What is required. Using the listing below, show all lines that hold the word "used".

[Start of Attachment]

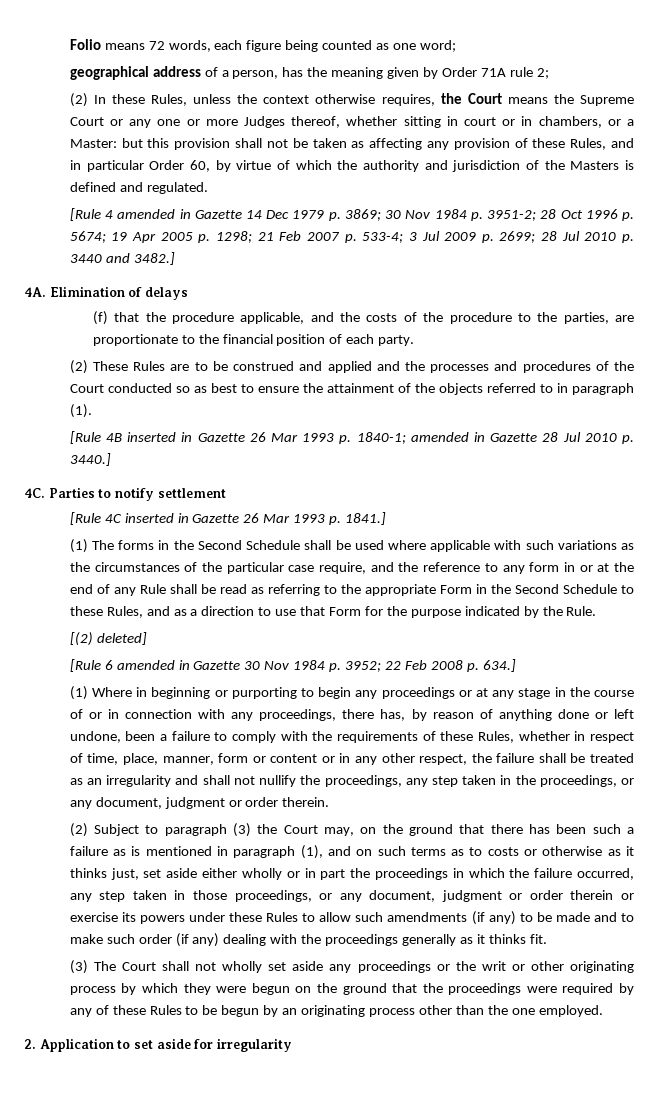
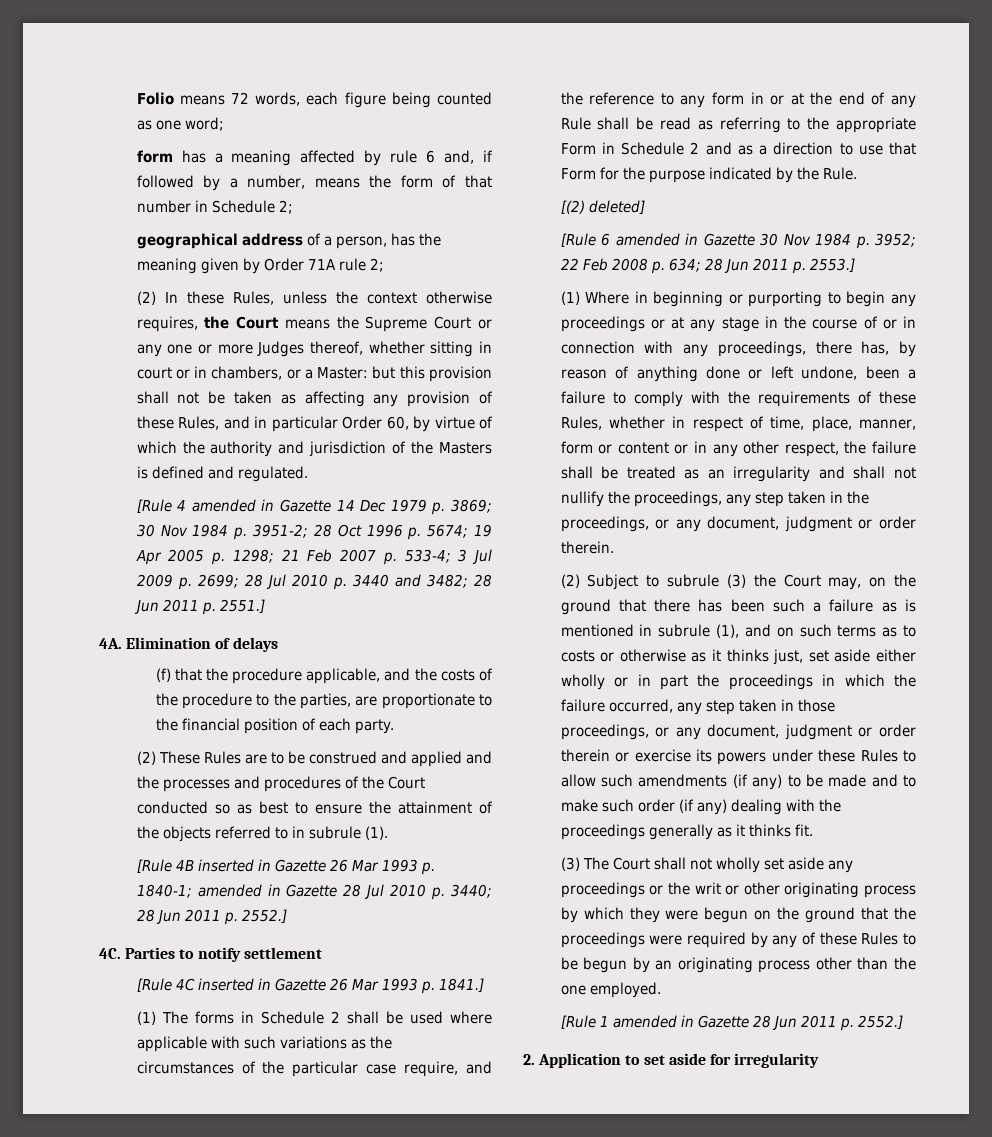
+ form has a meaning affected by rule 6 and, if followed by a number, means the form of that number in Schedule 2;
- [Rule 4 amended in Gazette 14 Dec 1979 p. 3869; 30 Nov 1984 p. 3951-2; 28 Oct 1996 p. 5674; 19 Apr 2005 p. 1298; 21 Feb 2007 p. 533-4; 3 Jul 2009 p. 2699; 28 Jul 2010 p. 3440 and 3482.]
+ [Rule 4 amended in Gazette 14 Dec 1979 p. 3869; 30 Nov 1984 p. 3951-2; 28 Oct 1996 p. 5674; 19 Apr 2005 p. 1298; 21 Feb 2007 p. 533-4; 3 Jul 2009 p. 2699; 28 Jul 2010 p. 3440 and 3482; 28 Jun 2011 p. 2551.]
- (2) These Rules are to be construed and applied and the processes and procedures of the Court conducted so as best to ensure the attainment of the objects referred to in paragraph (1).
+ (2) These Rules are to be construed and applied and the processes and procedures of the Court conducted so as best to ensure the attainment of the objects referred to in subrule (1).
- [Rule 4B inserted in Gazette 26 Mar 1993 p. 1840-1; amended in Gazette 28 Jul 2010 p. 3440.]
+ [Rule 4B inserted in Gazette 26 Mar 1993 p. 1840-1; amended in Gazette 28 Jul 2010 p. 3440; 28 Jun 2011 p. 2552.]
- (1) The forms in the Second Schedule shall be used where applicable with such variations as the circumstances of the particular case require, and the reference to any form in or at the end of any Rule shall be read as referring to the appropriate Form in the Second Schedule to these Rules, and as a direction to use that Form for the purpose indicated by the Rule.
+ (1) The forms in Schedule 2 shall be used where applicable with such variations as the circumstances of the particular case require, and the reference to any form in or at the end of any Rule shall be read as referring to the appropriate Form in Schedule 2 and as a direction to use that Form for the purpose indicated by the Rule.
- [Rule 6 amended in Gazette 30 Nov 1984 p. 3952; 22 Feb 2008 p. 634.]
+ [Rule 6 amended in Gazette 30 Nov 1984 p. 3952; 22 Feb 2008 p. 634; 28 Jun 2011 p. 2553.]
- (2) Subject to paragraph (3) the Court may, on the ground that there has been such a failure as is mentioned in paragraph (1), and on such terms as to costs or otherwise as it thinks just, set aside either wholly or in part the proceedings in which the failure occurred, any step taken in those proceedings, or any document, judgment or order therein or exercise its powers under these Rules to allow such amendments (if any) to be made and to make such order (if any) dealing with the proceedings generally as it thinks fit.
+ (2) Subject to subrule (3) the Court may, on the ground that there has been such a failure as is mentioned in subrule (1), and on such terms as to costs or otherwise as it thinks just, set aside either wholly or in part the proceedings in which the failure occurred, any step taken in those proceedings, or any document, judgment or order therein or exercise its powers under these Rules to allow such amendments (if any) to be made and to make such order (if any) dealing with the proceedings generally as it thinks fit.
+ [Rule 1 amended in Gazette 28 Jun 2011 p. 2552.]

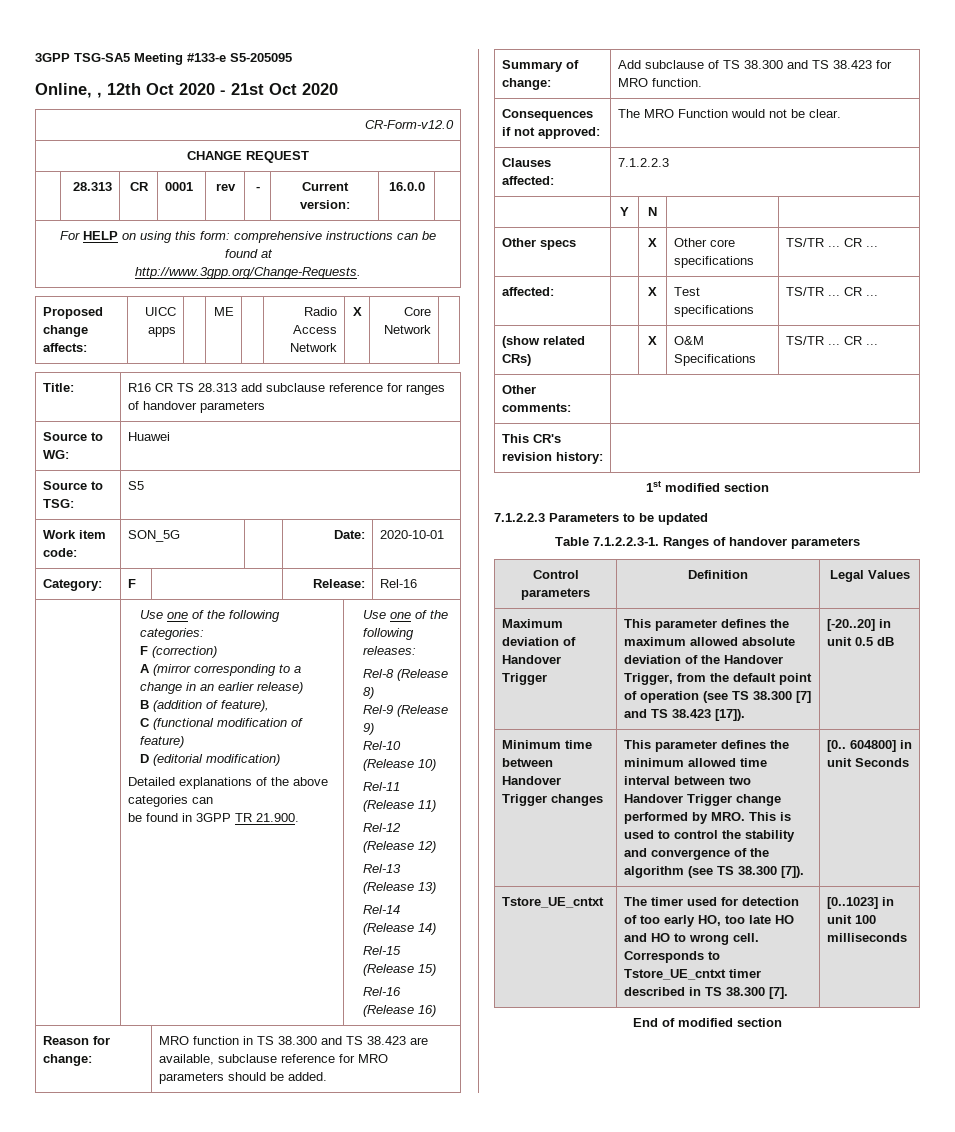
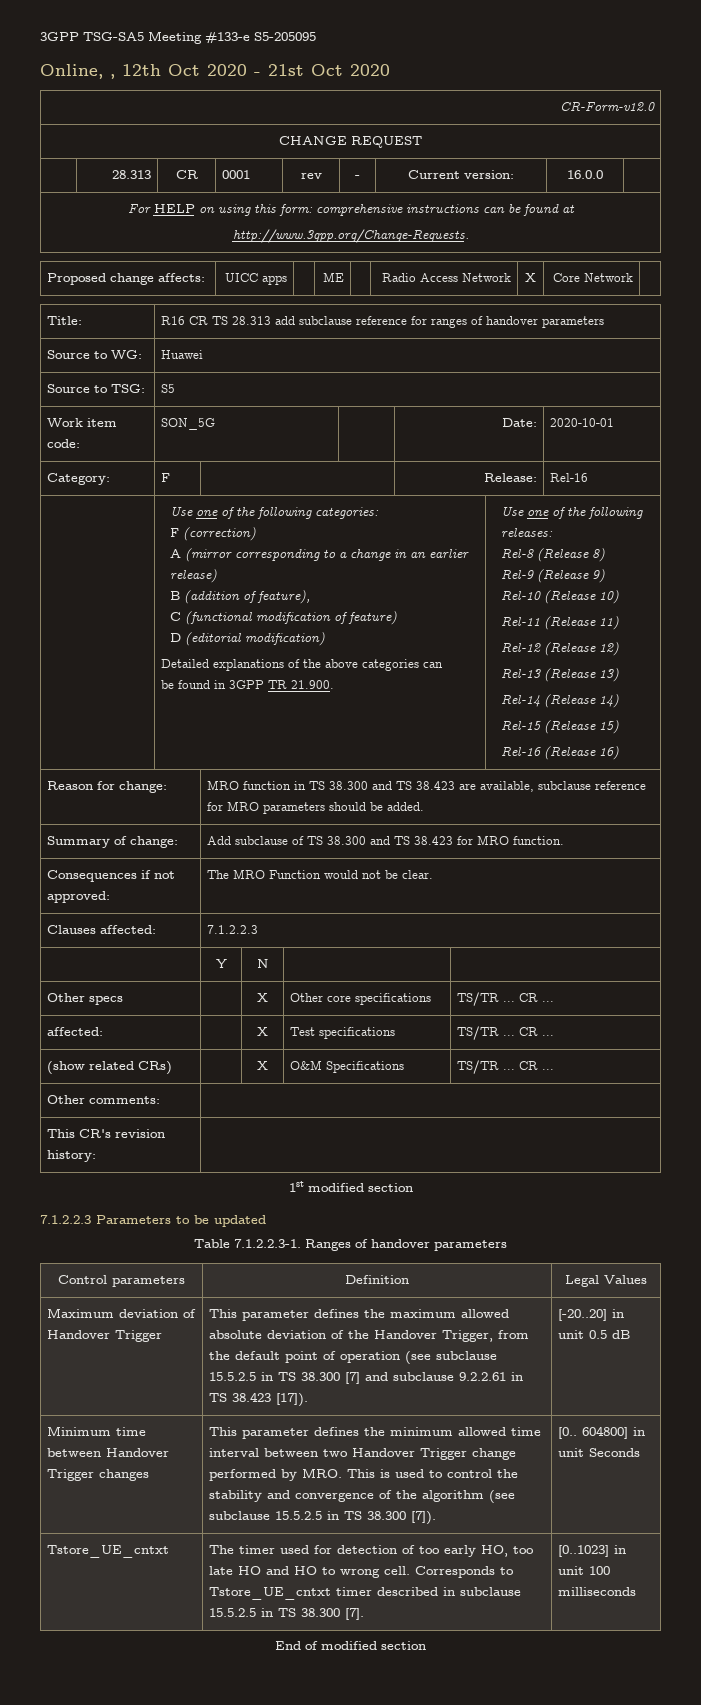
- This parameter defines the maximum allowed absolute deviation of the Handover Trigger, from the default point of operation (see TS 38.300 [7] and TS 38.423 [17]).
+ This parameter defines the maximum allowed absolute deviation of the Handover Trigger, from the default point of operation (see subclause 15.5.2.5 in TS 38.300 [7] and subclause 9.2.2.61 in TS 38.423 [17]).
- This parameter defines the minimum allowed time interval between two Handover Trigger change performed by MRO. This is used to control the stability and convergence of the algorithm (see TS 38.300 [7]).
+ This parameter defines the minimum allowed time interval between two Handover Trigger change performed by MRO. This is used to control the stability and convergence of the algorithm (see subclause 15.5.2.5 in TS 38.300 [7]).
- Tstore_UE_cntxt | The timer used for detection of too early HO, too late HO and HO to wrong cell. Corresponds to Tstore_UE_cntxt timer described in TS 38.300 [7]. | [0..1023] in unit 100 milliseconds
+ Tstore_UE_cntxt | The timer used for detection of too early HO, too late HO and HO to wrong cell. Corresponds to Tstore_UE_cntxt timer described in subclause 15.5.2.5 in TS 38.300 [7]. | [0..1023] in unit 100 milliseconds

[End of Attachment]

Exercise solution.
- (1) The forms in the Second Schedule shall be used where applicable with such variations as the circumstances of the particular case require, and the reference to any form in or at the end of any Rule shall be read as referring to the appropriate Form in the Second Schedule to these Rules, and as a direction to use that Form for the purpose indicated by the Rule.
+ (1) The forms in Schedule 2 shall be used where applicable with such variations as the circumstances of the particular case require, and the reference to any form in or at the end of any Rule shall be read as referring to the appropriate Form in Schedule 2 and as a direction to use that Form for the purpose indicated by the Rule.
- This parameter defines the minimum allowed time interval between two Handover Trigger change performed by MRO. This is used to control the stability and convergence of the algorithm (see TS 38.300 [7]).
+ This parameter defines the minimum allowed time interval between two Handover Trigger change performed by MRO. This is used to control the stability and convergence of the algorithm (see subclause 15.5.2.5 in TS 38.300 [7]).
- Tstore_UE_cntxt | The timer used for detection of too early HO, too late HO and HO to wrong cell. Corresponds to Tstore_UE_cntxt timer described in TS 38.300 [7]. | [0..1023] in unit 100 milliseconds
+ Tstore_UE_cntxt | The timer used for detection of too early HO, too late HO and HO to wrong cell. Corresponds to Tstore_UE_cntxt timer described in subclause 15.5.2.5 in TS 38.300 [7]. | [0..1023] in unit 100 milliseconds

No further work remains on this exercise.